4. The most reliable way to bypass blocking is residential proxies . Residential proxies allow you to choose a specific location (country, city, or mobile carrier) and surf the web as a real user in that area. Proxies can be defined as intermediaries that protect users from general web traffic. They act as buffers while also concealing your IP address.
5. Using a non-overused proxies is the best option. You can scrape a lot of public proxies and save them to a list() , or save it to .txt file to save memory and iterate over them while making a request to see what's the results would be, and then move to different types of proxies if the result is not what you were looking for.
6. You can be whitelisted . Get whitelisted means to add IP addresses to allow lists in website which explicitly allows some identified entities to access a particular privilege, ie it is a list of things allowed when everything is denied by default. One of the ways to become whitelisted is you can regularly do something useful for "them" based on scraped data which could lead to some insights.

For more information on how to bypass blocking, you can read the Reducing the chance of being blocked while web scraping blog post.

You can also check the response with status_code . If a bad request was made (client error 4XX or server error response 5XX), then it can be raised with Response.raise_for_status() . But if the status code for the request is 200 and we call raise_for_status() we get None.

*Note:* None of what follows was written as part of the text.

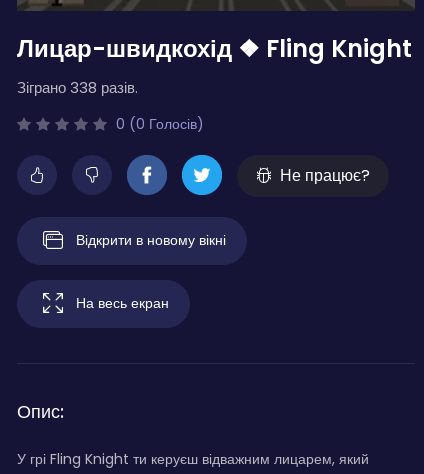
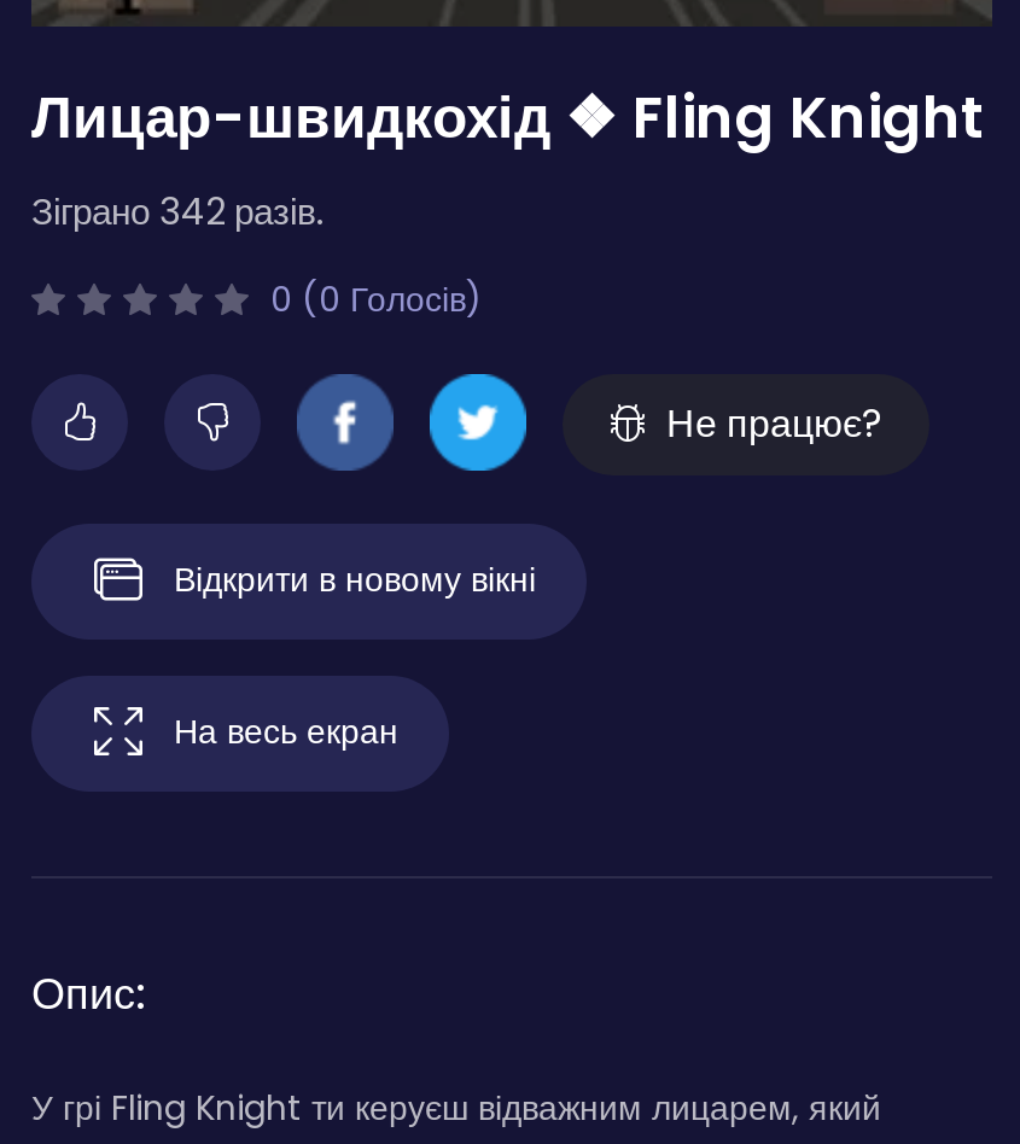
[17,77,138,98] Зіграно 338 разів. -> [31,185,324,236] Зіграно 342 разів.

This means that there are no errors and everything is fine.

html = requests.get("https://www.google.com/search", params=params, headers=headers, timeout=30)
soup = BeautifulSoup(html.text, "lxml")

if html.status_code == 200:
    # the rest of the code

In your code, there's no real point in: for link in soup.find_all("a",href=re.compile("(?<=/url\?q=)(htt.*://.*)")): as re.compile could be replaced with proper selector and might improve parsing speed as there's no need to do regex.

Also, you were paginating using the loop variable as the value of the start URL parameter. I'll show you another way to scrape Google search results with pagination. This method uses the same start URL parameter which is equal to 0 by default. 0 means the first page, 10 is for the second, and so on. Or you can use SerpApi pagination for Google Search results which is an API.

# https://docs.python-requests.org/en/master/user/quickstart/#passing-parameters-in-urls
params = {
    "q": "inurl:gedt.html",
    "hl": "en",         # language
    "gl": "us",         # country of the search, US -> USA
    "start": 0,         # number page by default up to 0
    "filter": 0         # shows more pages. By default filter = 1.
}

Also, default search results return several pages. To increase the number of returned pages, you need to set the filter parameter to 0 and pass it to the URL which will return more pages. Basically, this parameter defines the filters for Similar Results and Omitted Results .

You don't have to save the entire page and then look for links by changing the string. You can get links from search results in a simpler way.

links = []

for result in soup.select(".tF2Cxc a"):
    links.append(result["href"])

Note: Google periodically changes selectors

While the next button exists, you need to increment the ["start"] parameter value by 10 to access the next page if it's present, otherwise we need to break out of the while loop:

if soup.select_one('.d6cvqb a[id=pnnext]'):
    params["start"] += 10
else:
    break

Code and full example in online IDE :

from bs4 import BeautifulSoup
import requests, lxml

# https://docs.python-requests.org/en/master/user/quickstart/#passing-parameters-in-urls
params = {
    "q": "inurl:gedt.html",
    "hl": "en",         # language
    "gl": "us",         # country of the search, US -> USA
    "start": 0,         # number page by default up to 0
    "filter": 0         # shows more pages. By default filter = 1.
}

# https://docs.python-requests.org/en/master/user/quickstart/#custom-headers
headers = {
    "User-Agent": "Mozilla/5.0 (Windows NT 10.0; Win64; x64) AppleWebKit/537.36 (KHTML, like Gecko) Chrome/103.0.0.0 Safari/537.36"
}

links = []

while True: 
    html = requests.get("https://www.google.com/search", params=params, headers=headers, timeout=30)
    soup = BeautifulSoup(html.text, "lxml")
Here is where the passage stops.